With the traditional light soprano these notes were always plaintive and essentially instrumental: they could be taken to be produced by a flute, for example. Callas's very high notes, on the other hand, even though less sweet and inclined to oscillate, had a more human quality. One heard more voice and less instrument. Then she would attack these notes with more vehemence and power - quite differently therefore, from the very delicate, cautious, 'white' approach of the light soprano. In other words Callas attacked these notes with the vigour of a dramatic soprano. The only difference was that when a dramatic soprano reached C, it was just about the most she could do, and even then she would light a candle to her patron saint for having made it! With Tebaldi, for instance, well, she'd start lighting candles for a B natural - and even sometimes for a B flat!

But let's get back to technique. Whenever Callas had to prepare an opera that either was no longer being performed, or was performed in a style very different from that of its time of composition (for twenty years I've heard Norma sung as if it were La Gioconda or Cavalleria Rusticana), she would virtually start to learn to sing all over again, in order to produce a voice that was consonant with that opera.

Thus we have heard her produce the so called 'singing in the mask' : that is when the sound is projected, as far as possible, from the area between the forehead, the cheekbones and the nasal cavities (without however producing a nasal tone); whereas sopranos of the verismo school, used to singing Puccini, Mascagni, Giordano, Leoncavallo, where the music requires more sensual singing, tended to project their voices rather from the lower cavities. This production in the mask, applied to both the middle and upper ranges, has been somewhat like the discovery of America in the world of the soprano. Certainly it is used by good singers even in our times, but not with the rigorous technical perseverance shown by Callas.

What was the outcome of this method? It was that Callas made good those sounds that did not lie easily in her voice; furthermore she achieved a lightness of production that was to be invaluable in passages requiring agility, in mezzo-forte passages and in mezza-voce. But Callas introduced other innovations too. The light sopranos we have been talking about not only limited themselves in the highest register to a very small volume but had another characteristic which was formed more or less at the time of Bellini and Donizetti.

Their roulades and trills were soft and melancholy, always somewhere between mezzo-forte and piano. Callas, once she had mastered the technique - the true technique of singers around the beginning of the 19th century - what did she do ? She restored to the trill the penetrating power of Rossini's time. Rossini did not like his coloratura parts to be sung with tiny, soft voices ; he wanted voices that were full, vigorous, incisive. Maria Callas has shown us what he meant, and Armida was probably the finest example of her ability in this field.

Then she did much the same thing in Norma. Here, there are certain powerful coloratura passages to which Callas was able to bring great expressive significance, although treating them simply as brilliant roulades, precisely because of the vehemence of her attack and the incisiveness of her tone. At the same time, whenever she needed to, she could produce exactly the soft, languid, elegiac agility required in florid mezza-voce passages.

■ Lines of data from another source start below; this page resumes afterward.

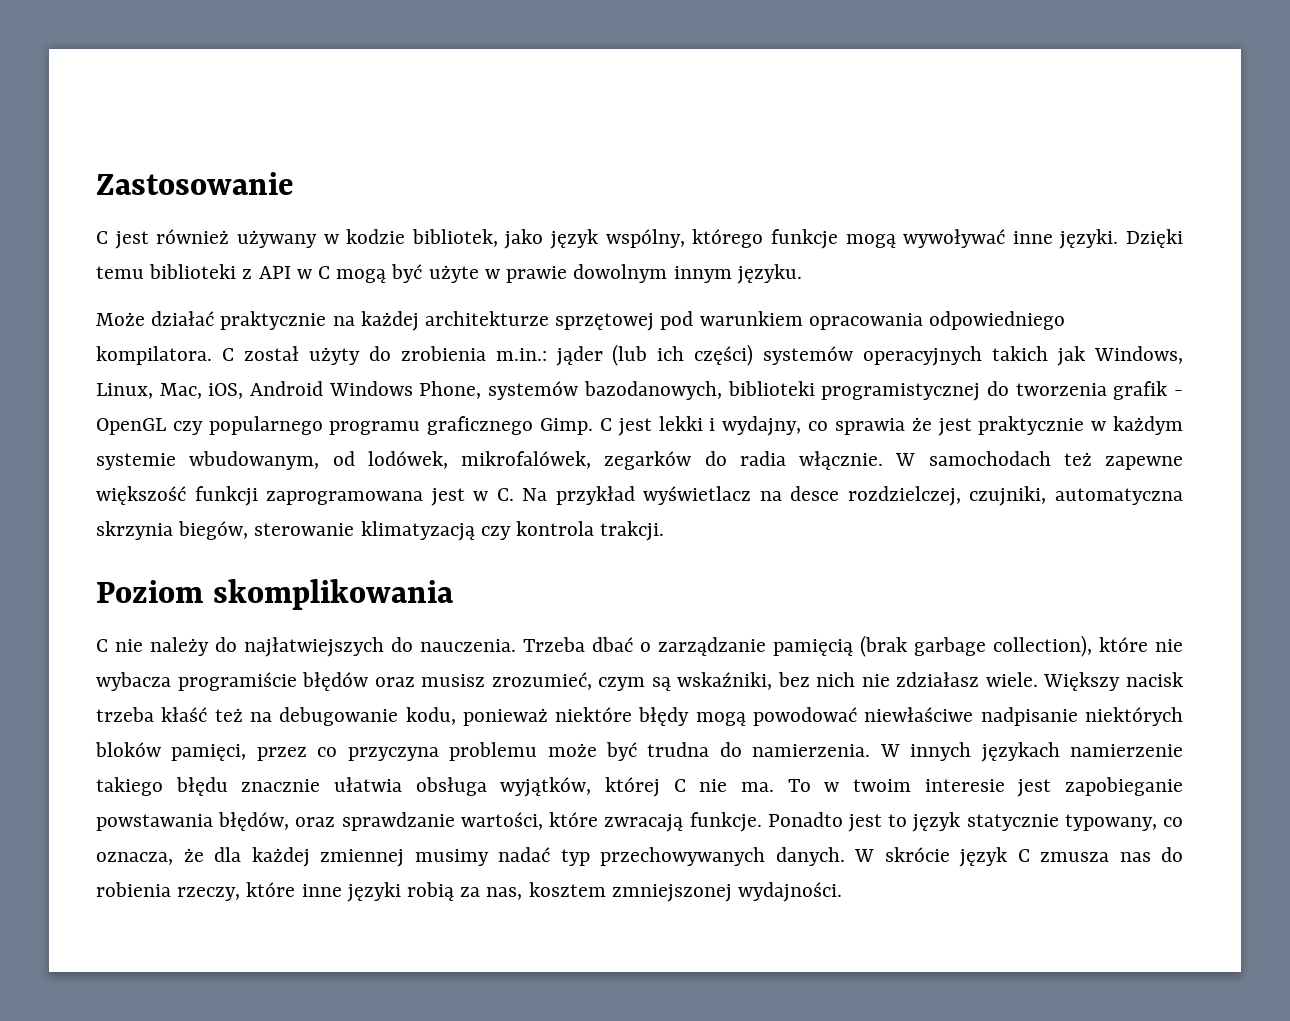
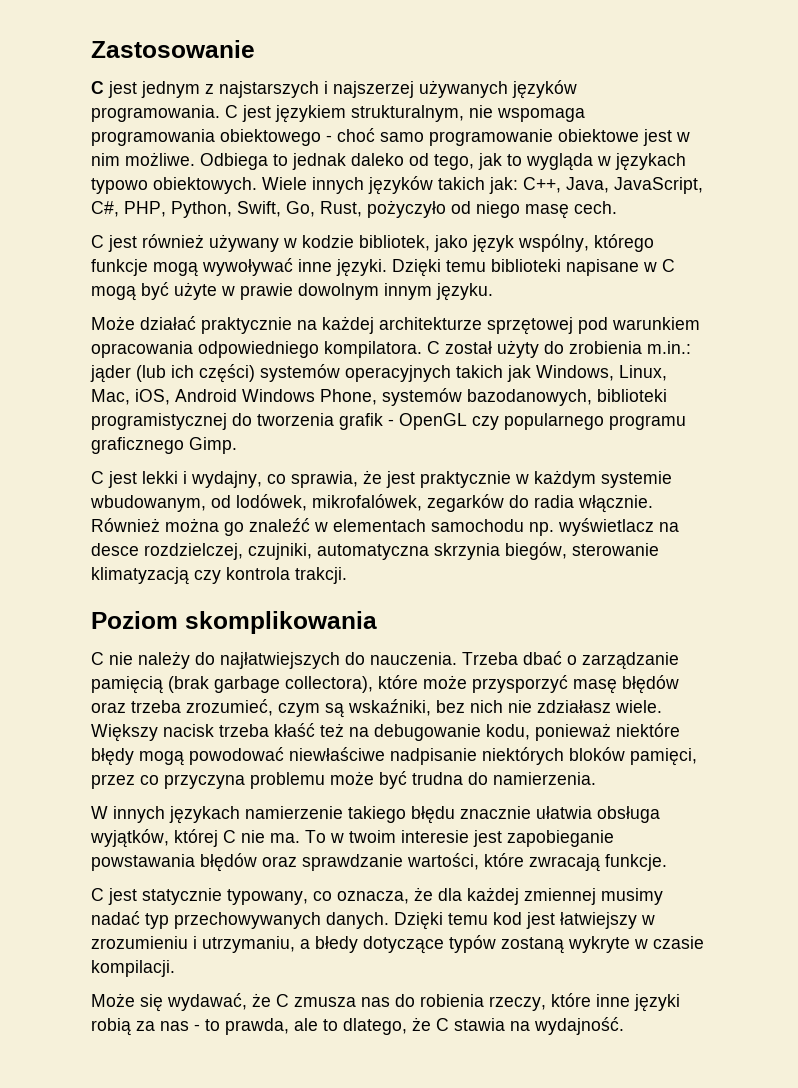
+ C jest jednym z najstarszych i najszerzej używanych języków programowania. C jest językiem strukturalnym, nie wspomaga programowania obiektowego - choć samo programowanie obiektowe jest w nim możliwe. Odbiega to jednak daleko od tego, jak to wygląda w językach typowo obiektowych. Wiele innych języków takich jak: C++, Java, JavaScript, C#, PHP, Python, Swift, Go, Rust, pożyczyło od niego masę cech.
- Dzięki temu biblioteki z API w C mogą być użyte w prawie dowolnym innym języku.
+ Dzięki temu biblioteki napisane w C mogą być użyte w prawie dowolnym innym języku.
- C został użyty do zrobienia m.in.: jąder (lub ich części) systemów operacyjnych takich jak Windows, Linux, Mac, iOS, Android Windows Phone, systemów bazodanowych, biblioteki programistycznej do tworzenia grafik - OpenGL czy popularnego programu graficznego Gimp. C jest lekki i wydajny, co sprawia że jest praktycznie w każdym systemie wbudowanym, od lodówek, mikrofalówek, zegarków do radia włącznie.
+ C został użyty do zrobienia m.in.: jąder (lub ich części) systemów operacyjnych takich jak Windows, Linux, Mac, iOS, Android Windows Phone, systemów bazodanowych, biblioteki programistycznej do tworzenia grafik - OpenGL czy popularnego programu graficznego Gimp.
+ C jest lekki i wydajny, co sprawia, że jest praktycznie w każdym systemie wbudowanym, od lodówek, mikrofalówek, zegarków do radia włącznie.
- W samochodach też zapewne większość funkcji zaprogramowana jest w C. Na przykład wyświetlacz na desce rozdzielczej, czujniki, automatyczna skrzynia biegów, sterowanie klimatyzacją czy kontrola trakcji.
+ Również można go znaleźć w elementach samochodu np. wyświetlacz na desce rozdzielczej, czujniki, automatyczna skrzynia biegów, sterowanie klimatyzacją czy kontrola trakcji.
- Trzeba dbać o zarządzanie pamięcią (brak garbage collection), które nie wybacza programiście błędów oraz musisz zrozumieć, czym są wskaźniki, bez nich nie zdziałasz wiele.
+ Trzeba dbać o zarządzanie pamięcią (brak garbage collectora), które może przysporzyć masę błędów oraz trzeba zrozumieć, czym są wskaźniki, bez nich nie zdziałasz wiele.
- Większy nacisk trzeba kłaść też na debugowanie kodu, ponieważ niektóre błędy mogą powodować niewłaściwe nadpisanie niektórych bloków pamięci, przez co przyczyna problemu może być trudna do namierzenia. W innych językach namierzenie takiego błędu znacznie ułatwia obsługa wyjątków, której C nie ma.
+ Większy nacisk trzeba kłaść też na debugowanie kodu, ponieważ niektóre błędy mogą powodować niewłaściwe nadpisanie niektórych bloków pamięci, przez co przyczyna problemu może być trudna do namierzenia.
+ W innych językach namierzenie takiego błędu znacznie ułatwia obsługa wyjątków, której C nie ma.
- To w twoim interesie jest zapobieganie powstawania błędów, oraz sprawdzanie wartości, które zwracają funkcje. Ponadto jest to język statycznie typowany, co oznacza, że dla każdej zmiennej musimy nadać typ przechowywanych danych.
+ To w twoim interesie jest zapobieganie powstawania błędów oraz sprawdzanie wartości, które zwracają funkcje.
+ C jest statycznie typowany, co oznacza, że dla każdej zmiennej musimy nadać typ przechowywanych danych.
- W skrócie język C zmusza nas do robienia rzeczy, które inne języki robią za nas, kosztem zmniejszonej wydajności.
+ Dzięki temu kod jest łatwiejszy w zrozumieniu i utrzymaniu, a błedy dotyczące typów zostaną wykryte w czasie kompilacji.
+ Może się wydawać, że C zmusza nas do robienia rzeczy, które inne języki robią za nas - to prawda, ale to dlatego, że C stawia na wydajność.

And we must not forget that she could tackle the whole gamut of ornamentation: staccato, trills, half-trills, gruppetti, scales, etc. Where did she yield to the usual type of light soprano ? Well, her florid passages were a little slower. However, since it is thought that in the 19th century tempos were generally slower than nowadays, I do not know whether this slightly slower florid style was an advantage or a disadvantage. Another thing: in these soft passages, Callas seemed to use another voice altogether, because it acquired a great sweetness. Whether in her florid singing or in her canto spianato, that is, in long held notes without ornamentation, her mezza-voce could achieve such moving sweetness that the sound seemed to come from on high . . . I don't know, it seemed to come as if from the skylight of La Scala.

D'Amico: 
I think we can already draw certain conclusions from what Celletti has said. First of all, the essential virtue of Callas's technique consists of supreme mastery of an extraordinarily rich range of-tone colour (that is, the fusion of dynamic range and timbre). And such mastery means total freedom of choice in its use : not being a slave of one's abilities, but rather being able to use them at will as a means to an end.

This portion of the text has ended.